- Your objective: Go through the following data and transcribe exactly the stretch of lines from the one holding "US PRO 36 Piece" to the one holding "total: 183.80 -> 185.85", both included.

- Records for the task:

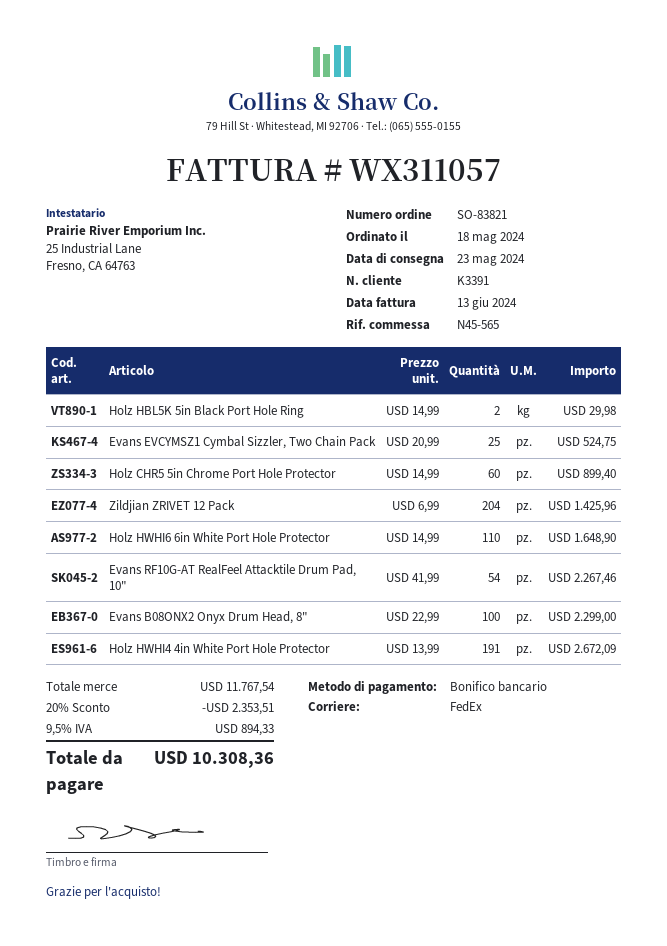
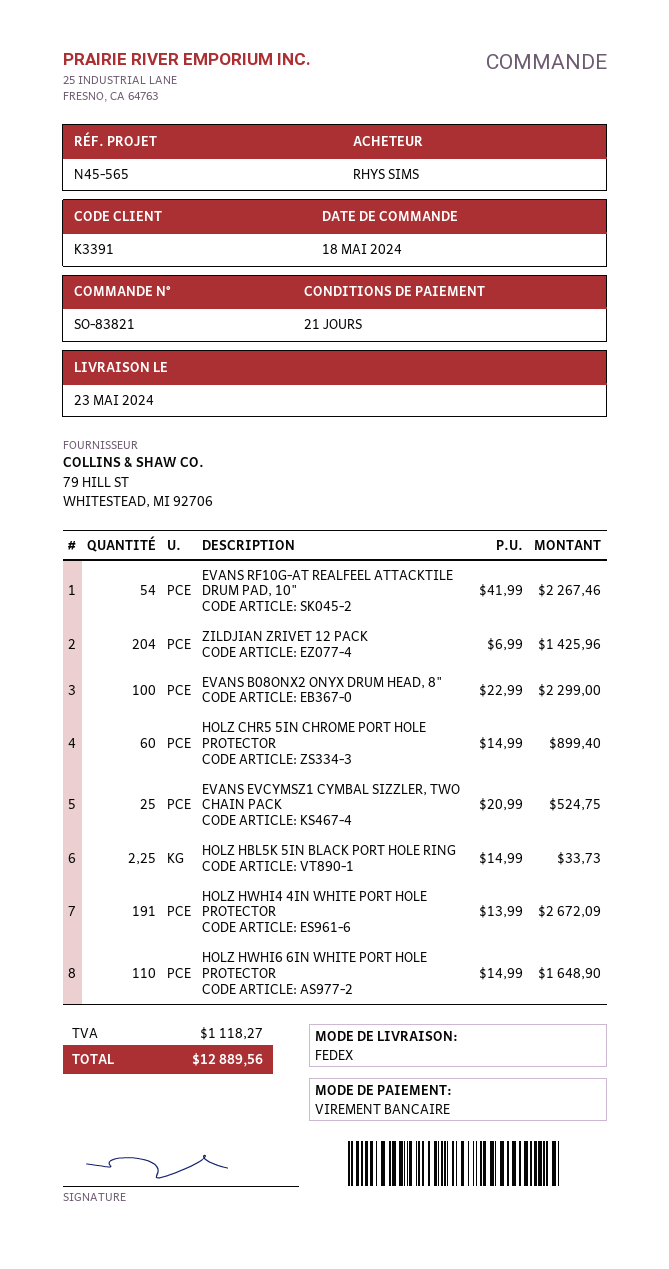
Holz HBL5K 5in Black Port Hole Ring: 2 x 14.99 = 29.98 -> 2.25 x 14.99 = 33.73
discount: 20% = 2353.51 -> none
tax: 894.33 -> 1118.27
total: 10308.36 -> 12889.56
...
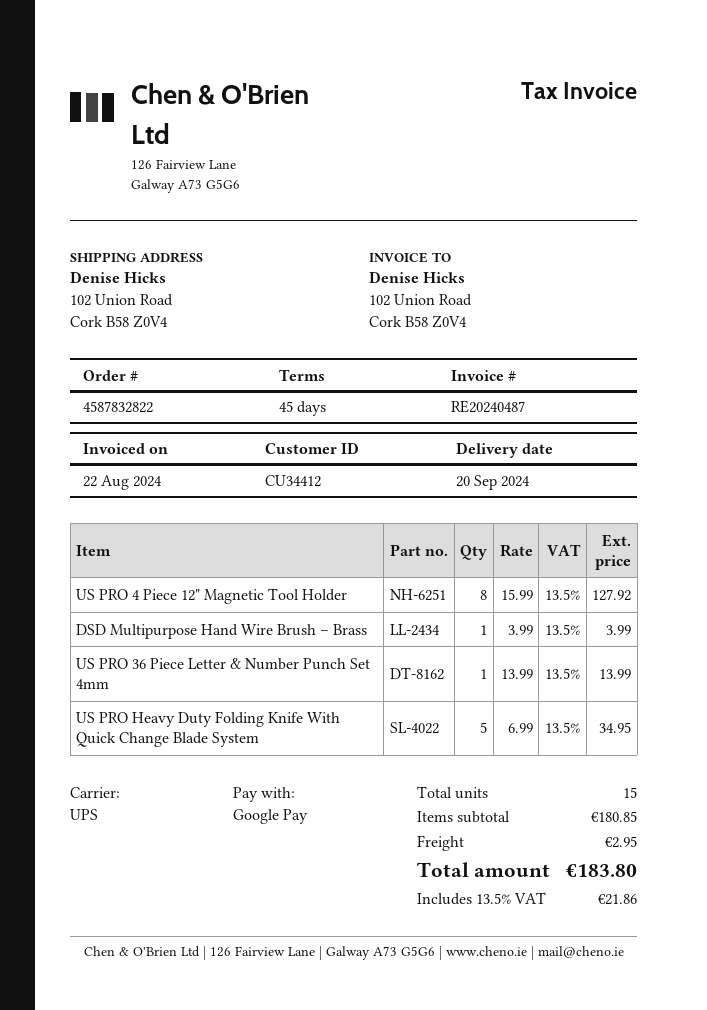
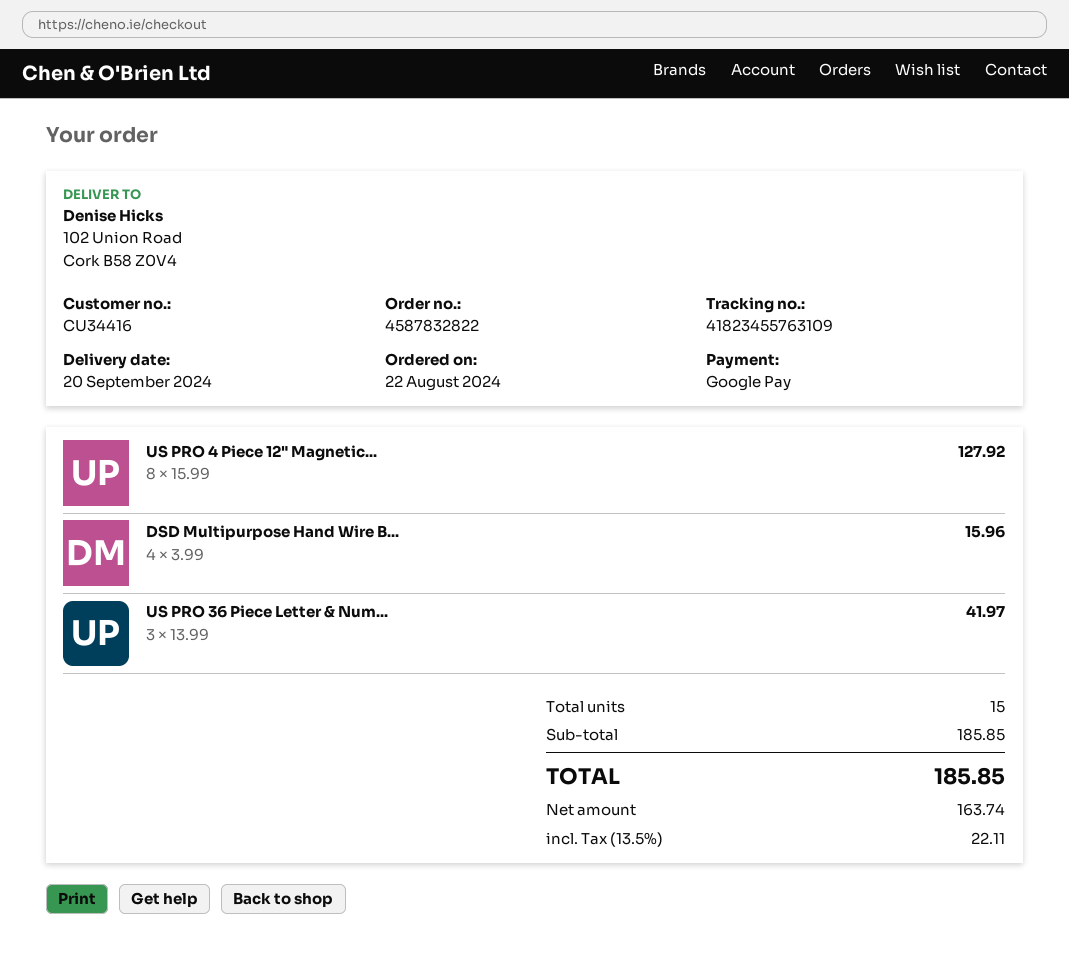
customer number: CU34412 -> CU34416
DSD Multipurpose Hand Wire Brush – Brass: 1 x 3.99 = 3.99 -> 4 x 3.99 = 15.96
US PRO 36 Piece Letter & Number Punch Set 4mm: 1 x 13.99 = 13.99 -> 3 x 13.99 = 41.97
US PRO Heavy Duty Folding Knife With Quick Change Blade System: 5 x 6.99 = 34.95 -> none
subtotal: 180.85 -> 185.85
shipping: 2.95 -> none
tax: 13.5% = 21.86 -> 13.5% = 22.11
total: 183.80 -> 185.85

- Result of the exercise:
US PRO 36 Piece Letter & Number Punch Set 4mm: 1 x 13.99 = 13.99 -> 3 x 13.99 = 41.97
US PRO Heavy Duty Folding Knife With Quick Change Blade System: 5 x 6.99 = 34.95 -> none
subtotal: 180.85 -> 185.85
shipping: 2.95 -> none
tax: 13.5% = 21.86 -> 13.5% = 22.11
total: 183.80 -> 185.85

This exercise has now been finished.